DOCX (OOXML) format support for the Coradoc document transformation library.

Purpose

coradoc-docx reads Microsoft Word .docx files via Uniword and transforms the OOXML model tree into Coradoc’s canonical CoreModel. Once in CoreModel, the document can be serialized to AsciiDoc, Markdown, or any other supported output format.

Installation

Add to your Gemfile:

gem 'coradoc-docx'

Or install directly:

gem install coradoc-docx

The gem depends on coradoc and uniword, which will be installed automatically.

Usage

Convert DOCX to AsciiDoc

require 'coradoc'
require 'coradoc/docx'

adoc = Coradoc.convert("input.docx", from: :docx, to: :asciidoc)

Convert DOCX to Markdown

md = Coradoc.convert("input.docx", from: :docx, to: :markdown)

Parse DOCX to CoreModel

core = Coradoc.parse("input.docx", format: :docx)

core.title         # => "Document Title"
core.children      # => Array of sections, paragraphs, tables, etc.

# Serialize to any format
adoc = Coradoc.serialize(core, to: :asciidoc)
html = Coradoc.serialize(core, to: :html)

CLI

# Convert DOCX to AsciiDoc
coradoc convert document.docx -o output.adoc

# Convert DOCX to Markdown
coradoc convert document.docx -o output.md

How It Works

The DOCX pipeline uses Uniword to parse the OOXML zip archive into a typed model tree, then transforms it to CoreModel:

DOCX file
  → Uniword::DocumentFactory.from_file
  → OOXML model tree (Uniword::Wordprocessingml::*)
  → Coradoc::Docx::Transform::ToCoreModel (rule-based dispatch)
  → CoreModel tree (canonical hub)
  → FromCoreModel (AsciiDoc or Markdown)
  → Format model tree → Serializer → .adoc or .md file

The transform uses a rule registry with priority-based dispatch. Each OOXML element type has a dedicated rule class that produces a typed CoreModel node. Style-based semantic detection (headings, lists, quotes) is handled by StyleResolver and NumberingResolver.

Supported OOXML Elements

| OOXML Element | Style/Condition | CoreModel Target | |---------------|-----------------|------------------| | w:p (Heading style) | pStyle=HeadingN | StructuralElement (section) | | w:p (numPr) | numbering reference | ListBlock + ListItem | | w:p (Quote style) | style detection | Block (quote) | | w:p (Code style) | style detection | Block (source/listing) | | w:p (default) | - | Block (paragraph) | | w:r (bold) | rPr/bold | InlineElement (bold) | | w:r (italic) | rPr/italic | InlineElement (italic) | | w:r (underline) | rPr/underline | InlineElement (underline) | | w:r (strike) | rPr/strike | InlineElement (strikethrough) | | w:r (sub/sup) | rPr/vertAlign | InlineElement (subscript/superscript) | | w:hyperlink | r:id or w:anchor | InlineElement (link) | | w:tbl | - | Table | | w:drawing / w:pict | inline or anchor | Image | | m:oMathPara / m:oMath | - | Block or InlineElement (stem) | | w:footnoteReference | - | FootnoteReference |

Limitations

  • Parse only — DOCX to CoreModel is supported; CoreModel to DOCX is not yet implemented.

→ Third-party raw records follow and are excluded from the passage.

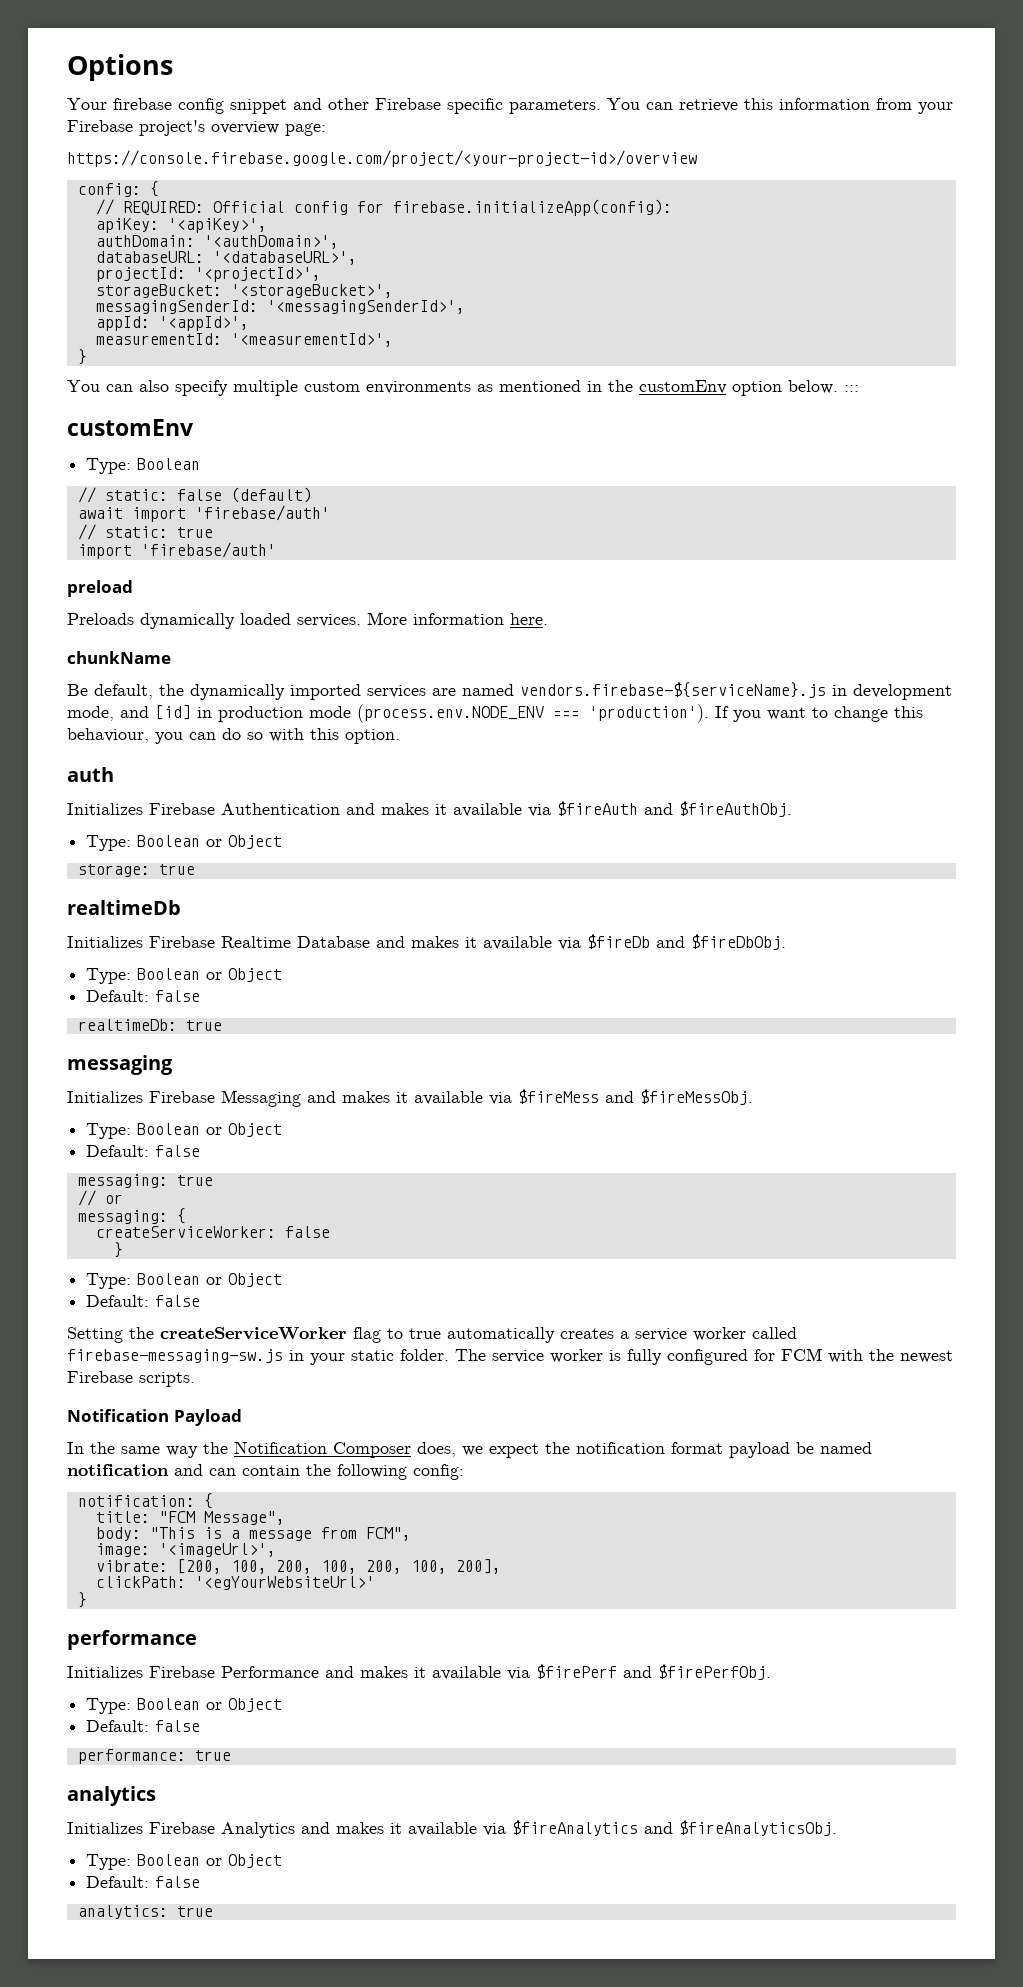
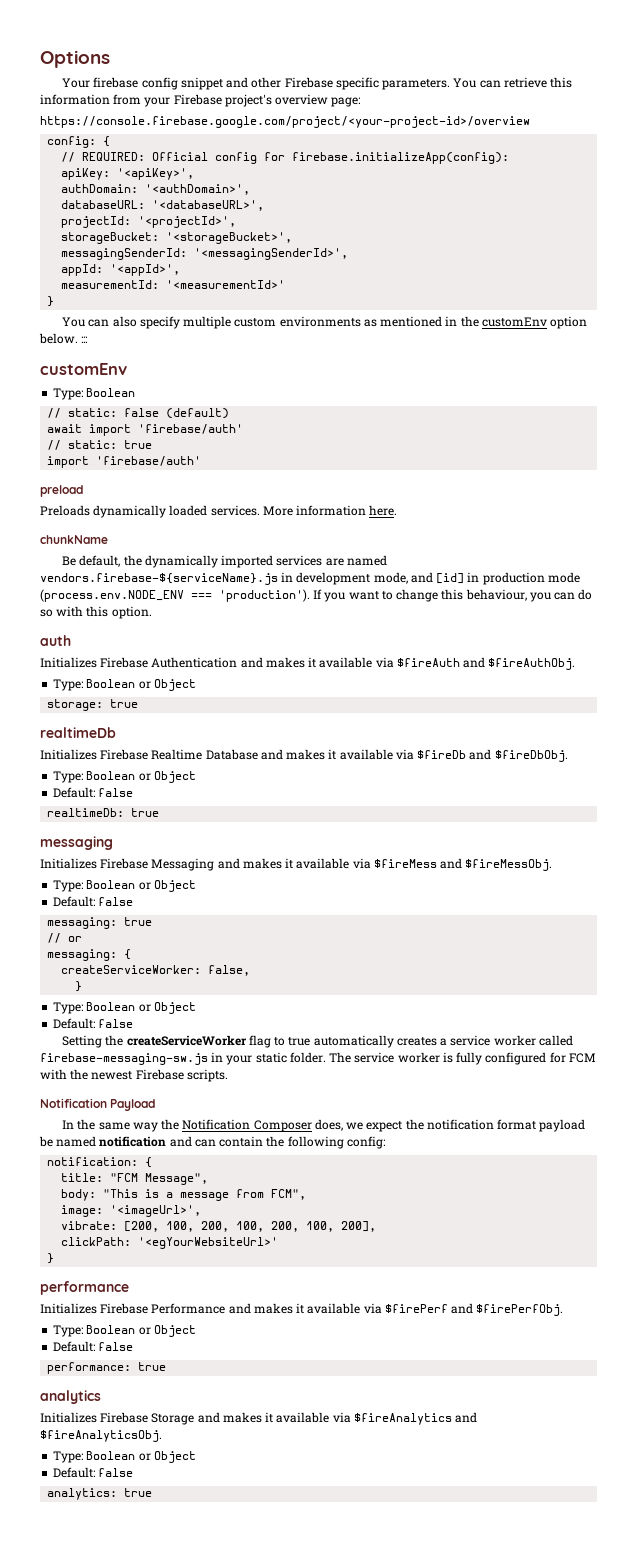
[230,333,393,347] '<measurementId>', -> [166,280,286,289] '<measurementId>'
[284,1226,330,1238] false -> [208,965,251,976] false,
[221,1822,295,1838] Analytics -> [151,1413,195,1425] Storage

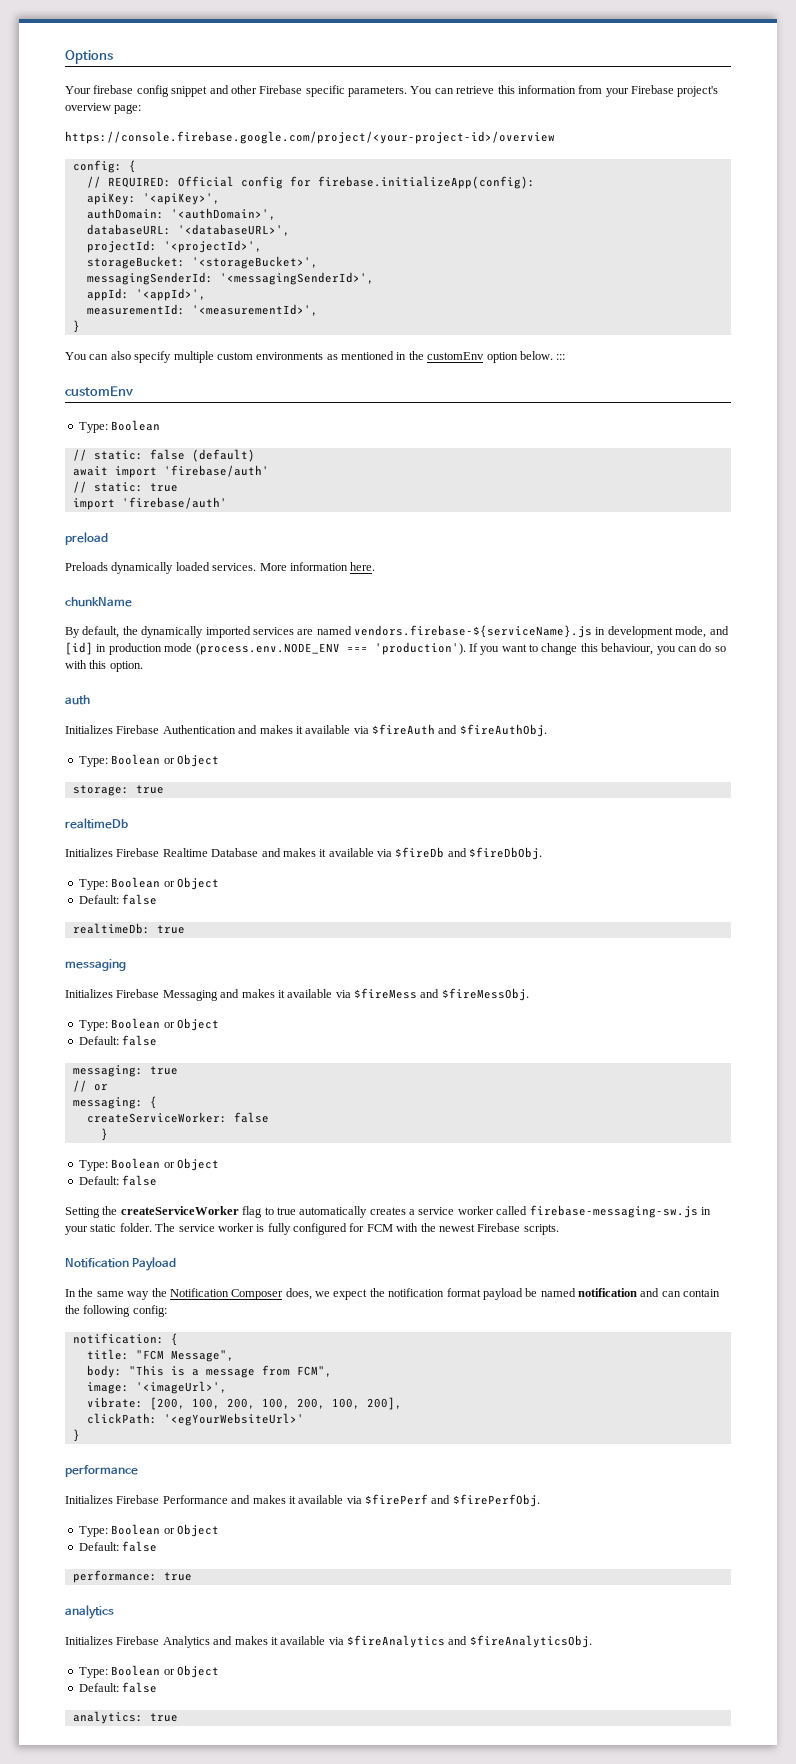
[166,280,286,289] '<measurementId>' -> [191,304,318,316] '<measurementId>',
[62,556,77,566] Be -> [65,627,80,638] By
[208,965,251,976] false, -> [233,1112,269,1123] false
[151,1413,195,1425] Storage -> [162,1636,210,1648] Analytics

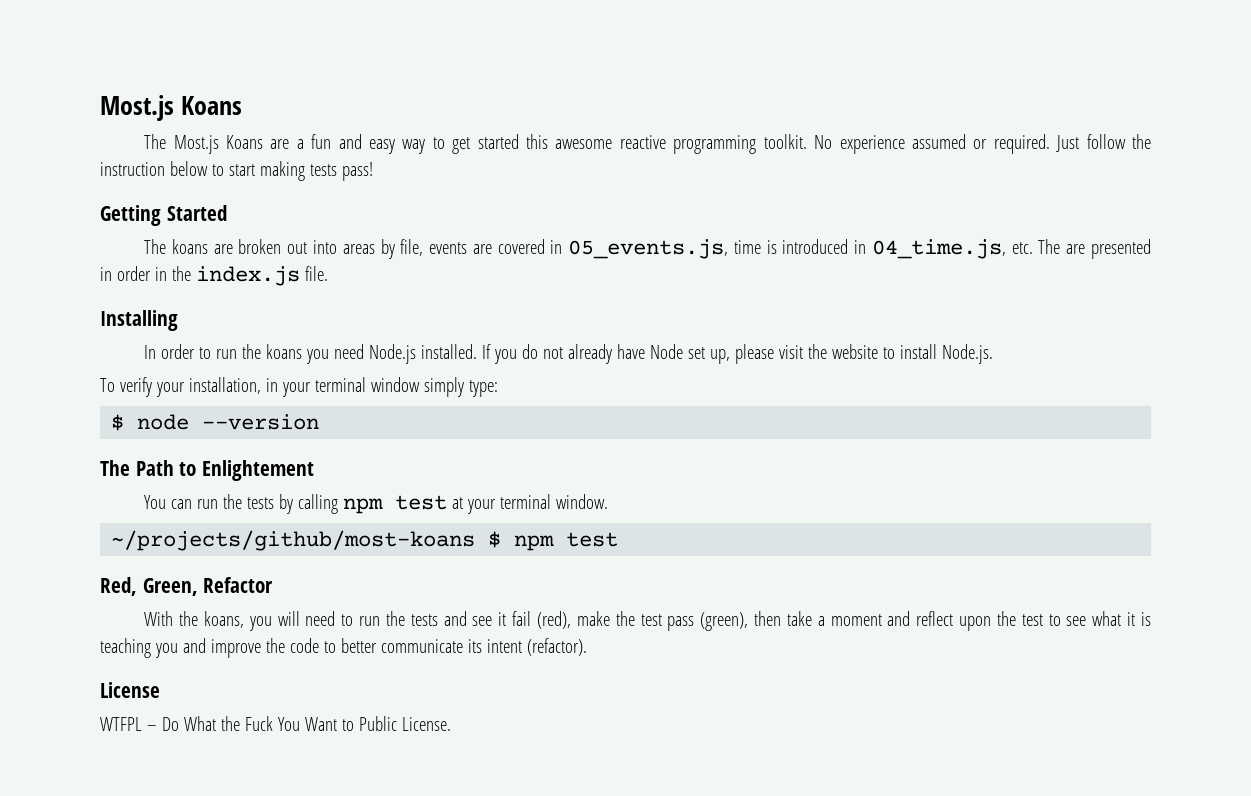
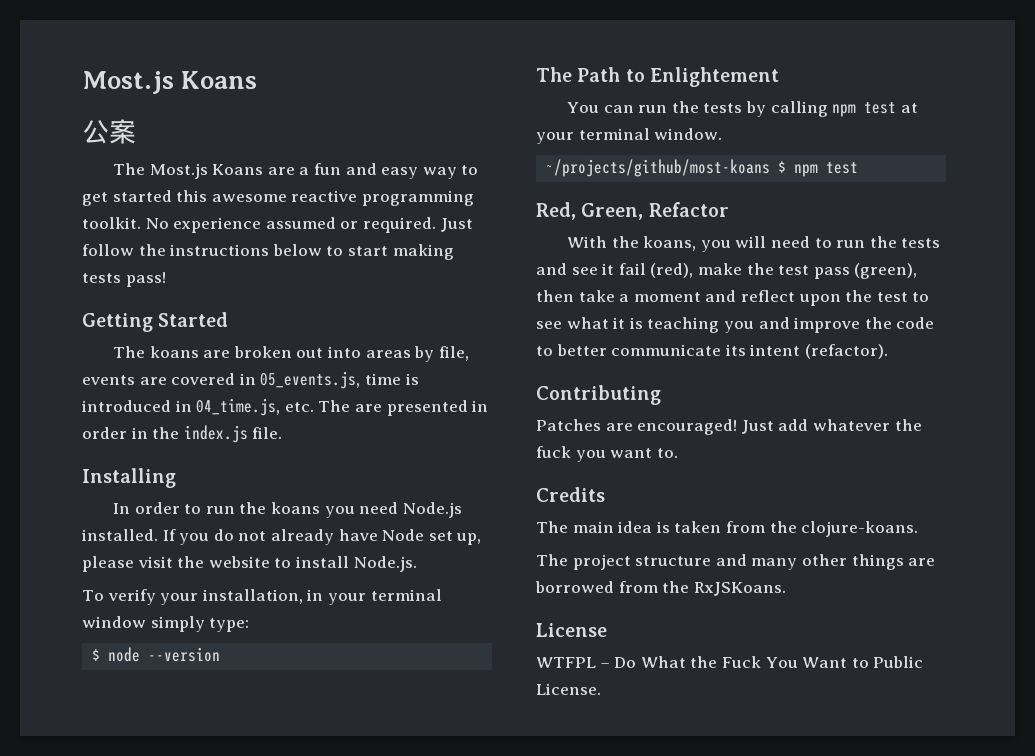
[100,95,243,121] Most.js Koans -> [82,71,258,94] [82,119,136,144] Most.js Koans // 公案
[100,162,165,176] instruction -> [169,244,270,256] instructions
(587, 647) none -> [536,385,661,405] [536,419,922,435] [536,446,678,462] [536,487,605,502] [536,521,919,537] [536,554,936,570] [535,581,786,596] // Contributing // Patches are encouraged! Just add whatever the fuck you want to. // Credits // The main idea is taken from the clojure-koans. // The project structure and many other things are borrowed from the RxJSKoans.

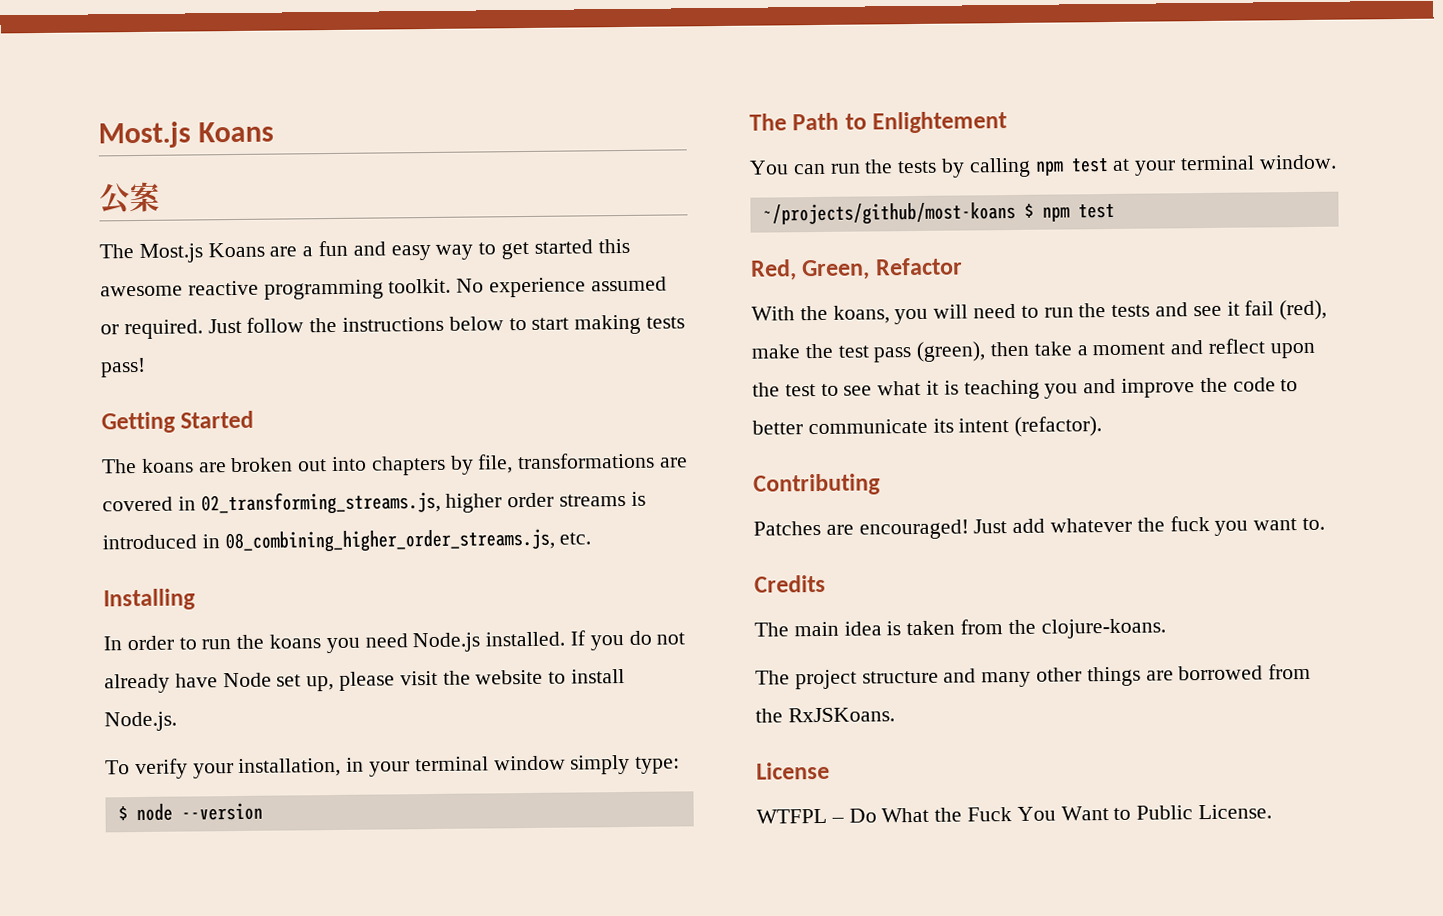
[365,350,411,358] areas -> [370,455,446,476] chapters
[82,375,135,385] events -> [517,452,656,470] transformations
[260,371,401,389] 05_events.js, time -> [200,490,627,516] 02_transforming_streams.js, higher order streams
[196,398,281,416] 04_time.js, -> [224,528,555,554] 08_combining_higher_order_streams.js,
[318,400,489,416] [82,425,283,443] The are presented in order in the index.js file. -> (592, 538) none

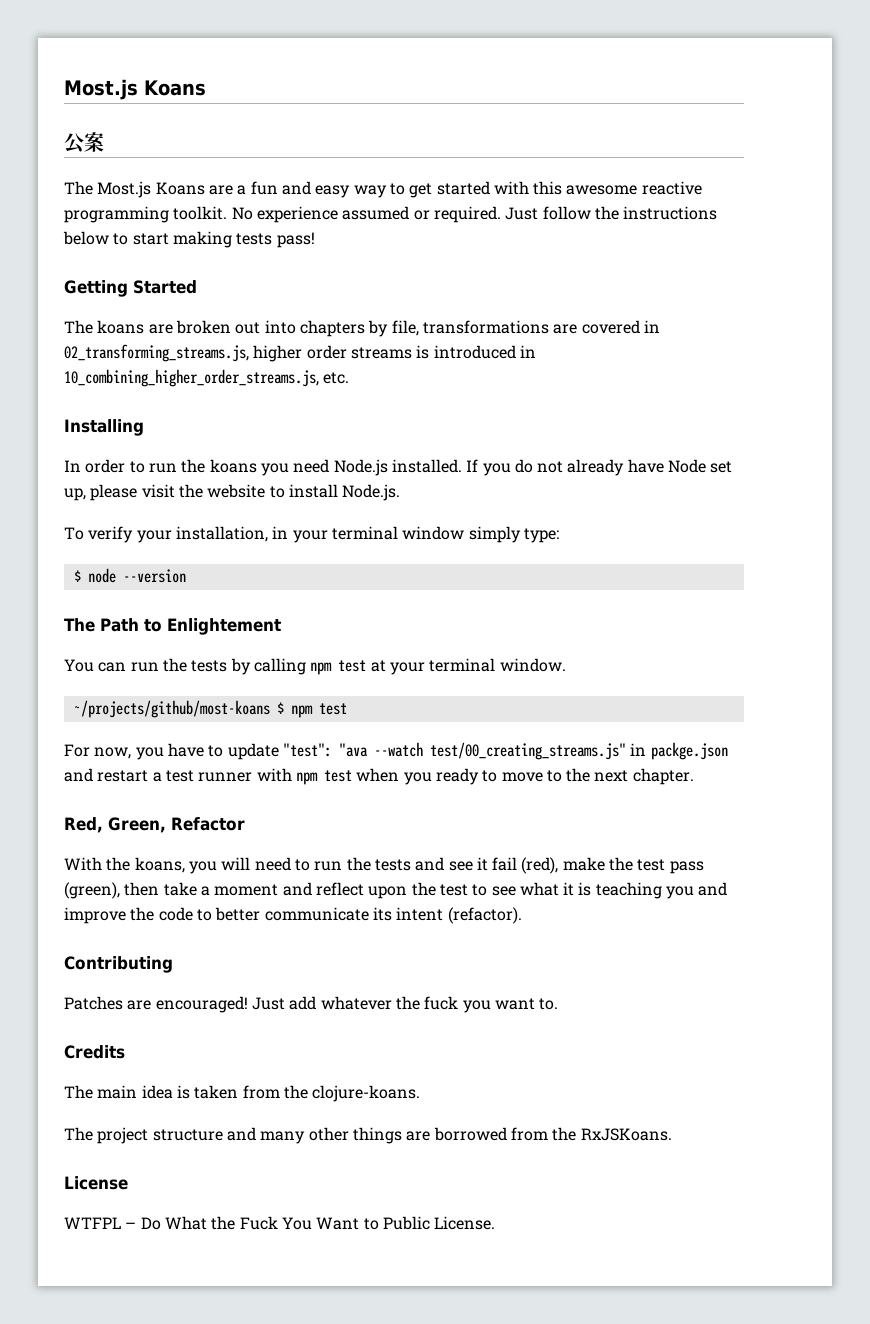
(593, 246) none -> [493,181,529,195] with
[224,528,555,554] 08_combining_higher_order_streams.js, -> [64,369,319,387] 10_combining_higher_order_streams.js,
(1115, 211) none -> [64,742,728,760] [64,768,694,785] // For now, you have to update "test": "ava --watch test/00_creating_streams.js" in packge.json and restart a test runner with npm test when you ready to move to the next chapter.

  • Print layout — Page size, margins, headers/footers as page regions are discarded (CoreModel is semantic, not print layout).

  • Complex fields — Field characters (TOC, PAGE) are partially handled.

  • Tracked changes — Deleted text is currently skipped.

  • VML shapes — Only inline drawings are extracted.

Architecture

Rule Classes

Each OOXML element type is handled by a dedicated rule class in Coradoc::Docx::Transform::Rules:

  • HeadingRule — Detects heading paragraphs via style or outline level

  • ListItemRule — Detects numbered/bulleted paragraphs via numbering resolver

  • ParagraphRule — Default paragraph transform

  • RunRule — Inline formatting (bold, italic, monospace, links, etc.)

  • TableRule — Table structure with rowspan/colspan

  • HyperlinkRule — External links and bookmarks

  • ImageRule — Inline and anchored drawings

  • FootnoteRule — Footnote references

  • MathRule — OMML math via Plurimath/LaTeX

Resolvers

  • StyleResolver — Walks the OOXML style definitions to detect semantic roles (heading levels, code style, quote style) including basedOn chains

  • NumberingResolver — Resolves numbering definitions to detect ordered vs. unordered lists and their marker types

Development

Run tests:

bundle exec rake spec:coradoc_docx

License

Copyright

2024-2026 Ribose Inc.

Licensed under the Apache License, Version 2.0.